Citi Predicts Fed Rate Cuts in 2024 Despite Slowing U.S. Inflation
- Citi forecasts a 1.25% Fed amount cut in 2024 considering recent lower inflation.
- The Fed may continue to use tools to keep markets stable.
- Upcoming PPI data will impact the Fed’s next guidelines selections.
Citi economists continue to predict a 1.25% rate cut by the Federal Reserve in 2024. They hold this view even as recent U.S. an increase in details shows signs of slowing. The latest Consumer Price Index reported a year-over-year rising price rate of 2.5%, which was lower than expected. Core CPI came in at 3.2% as predicted, showing a slowdown in cost growth. Yet Citi still expects essential rate cuts to help maintain the economy.
The Federal Reserve’s Changing Monetary Policy
Since the 2008 financial meltdown, the Federal Reserve has changed its approach to fiscal easing. The Federal Open Market Committee set a near-zero target for the governing capital fee. The Fed then bought longer-term securities to lower long-term interest cost and boost financial expansion. This strategy continued until October 2014.
In December 2015, the Fed began using overnight reverse repurchase agreements . These helped manage the federal resources speed within the FOMC’s target variety. This approach gave the Federal Reserve more versatility in managing monetary policy. It also helped keep control over interest rates.
Repo Operations and Market Stability
In September 2019, the Fed started using term and without delay repurchase agreements (repo). This was done to ensure enough reserves during times of increased non-reserve liabilities. These repo tasks were vital during the COVID-19 pandemic in March 2020. They helped stabilise short-term U.S. dollar funding places and ensured that financial sectors kept functioning well.

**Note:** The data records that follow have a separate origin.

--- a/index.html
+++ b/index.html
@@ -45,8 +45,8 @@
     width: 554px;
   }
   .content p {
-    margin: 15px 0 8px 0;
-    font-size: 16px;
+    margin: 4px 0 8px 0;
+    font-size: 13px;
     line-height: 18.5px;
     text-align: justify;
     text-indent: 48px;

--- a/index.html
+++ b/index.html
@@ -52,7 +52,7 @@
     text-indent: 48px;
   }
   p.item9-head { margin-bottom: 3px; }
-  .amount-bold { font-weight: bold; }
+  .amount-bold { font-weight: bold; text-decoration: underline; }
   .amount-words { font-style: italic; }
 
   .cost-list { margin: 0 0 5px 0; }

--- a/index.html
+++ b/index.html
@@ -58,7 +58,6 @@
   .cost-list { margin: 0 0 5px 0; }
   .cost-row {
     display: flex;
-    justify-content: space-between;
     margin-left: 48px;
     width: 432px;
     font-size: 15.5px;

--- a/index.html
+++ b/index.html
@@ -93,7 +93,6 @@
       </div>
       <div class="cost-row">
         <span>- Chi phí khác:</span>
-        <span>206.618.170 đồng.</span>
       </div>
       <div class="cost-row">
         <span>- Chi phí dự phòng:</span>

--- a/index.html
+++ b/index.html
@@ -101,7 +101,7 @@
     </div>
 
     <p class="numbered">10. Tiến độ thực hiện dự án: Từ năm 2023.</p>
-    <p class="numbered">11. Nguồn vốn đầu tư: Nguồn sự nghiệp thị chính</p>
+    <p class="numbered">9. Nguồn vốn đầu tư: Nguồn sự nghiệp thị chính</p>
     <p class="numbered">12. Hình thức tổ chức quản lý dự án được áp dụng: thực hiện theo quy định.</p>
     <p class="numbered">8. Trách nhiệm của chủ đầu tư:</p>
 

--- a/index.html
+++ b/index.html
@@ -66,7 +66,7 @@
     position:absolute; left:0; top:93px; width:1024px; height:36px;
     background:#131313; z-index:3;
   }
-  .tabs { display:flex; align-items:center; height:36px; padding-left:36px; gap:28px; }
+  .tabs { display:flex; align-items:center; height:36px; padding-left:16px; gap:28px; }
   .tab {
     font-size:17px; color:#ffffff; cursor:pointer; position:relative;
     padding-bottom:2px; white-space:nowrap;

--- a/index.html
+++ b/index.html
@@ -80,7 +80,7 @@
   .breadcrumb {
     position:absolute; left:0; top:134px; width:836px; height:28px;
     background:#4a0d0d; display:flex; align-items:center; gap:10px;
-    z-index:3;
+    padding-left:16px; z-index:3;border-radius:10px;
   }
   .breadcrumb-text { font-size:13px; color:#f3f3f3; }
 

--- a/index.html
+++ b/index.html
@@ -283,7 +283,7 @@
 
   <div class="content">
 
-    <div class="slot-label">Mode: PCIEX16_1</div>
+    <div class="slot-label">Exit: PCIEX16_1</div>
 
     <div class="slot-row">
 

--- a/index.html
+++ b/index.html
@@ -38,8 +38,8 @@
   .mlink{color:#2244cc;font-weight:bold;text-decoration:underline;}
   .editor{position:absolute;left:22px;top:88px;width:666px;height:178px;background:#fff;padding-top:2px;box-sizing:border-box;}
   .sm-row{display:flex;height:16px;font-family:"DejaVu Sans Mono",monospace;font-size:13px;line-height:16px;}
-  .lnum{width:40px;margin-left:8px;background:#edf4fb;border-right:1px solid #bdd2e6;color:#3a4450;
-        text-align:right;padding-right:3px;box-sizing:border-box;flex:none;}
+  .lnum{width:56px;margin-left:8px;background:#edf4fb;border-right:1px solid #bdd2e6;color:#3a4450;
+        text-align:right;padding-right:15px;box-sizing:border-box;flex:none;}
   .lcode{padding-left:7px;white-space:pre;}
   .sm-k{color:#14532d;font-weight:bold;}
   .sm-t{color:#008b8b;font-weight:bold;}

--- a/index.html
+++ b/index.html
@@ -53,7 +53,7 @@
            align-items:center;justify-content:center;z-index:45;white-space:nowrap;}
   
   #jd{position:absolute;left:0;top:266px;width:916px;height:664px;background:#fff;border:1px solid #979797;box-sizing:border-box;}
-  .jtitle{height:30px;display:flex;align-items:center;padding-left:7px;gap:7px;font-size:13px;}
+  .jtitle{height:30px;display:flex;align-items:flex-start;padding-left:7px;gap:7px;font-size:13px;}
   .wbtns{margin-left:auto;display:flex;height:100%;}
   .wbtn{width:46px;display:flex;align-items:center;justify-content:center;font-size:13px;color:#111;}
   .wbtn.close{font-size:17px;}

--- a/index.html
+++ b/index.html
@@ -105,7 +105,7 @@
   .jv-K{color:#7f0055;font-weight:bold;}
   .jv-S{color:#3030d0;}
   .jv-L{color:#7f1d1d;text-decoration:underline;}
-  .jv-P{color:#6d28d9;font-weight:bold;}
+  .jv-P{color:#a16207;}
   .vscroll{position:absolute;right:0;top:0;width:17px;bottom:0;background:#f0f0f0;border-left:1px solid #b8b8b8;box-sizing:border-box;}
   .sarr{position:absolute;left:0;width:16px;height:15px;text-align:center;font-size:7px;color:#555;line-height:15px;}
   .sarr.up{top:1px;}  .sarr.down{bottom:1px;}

Citi’s economists believe the Federal Reserve will keep using these tools as needed. They also see the labour market as an essential factor in destiny frequency decisions. Core Personal Consumption Expenditures (PCE) inflation remains stable, which supports Citi’s careful approach.
Looking Ahead to PPI Data
Financial economies are now focused on the upcoming U.S. Producer Price Index (PPI) data. The PPI for August is expected to show a slight increase of 0.2% after a 0.1% rise in July. However, Core PPI is anticipated to drop partially to 0.2% from July’s 0.3%. These numbers are probably to influence the Federal Reserve’s decisions in the coming months.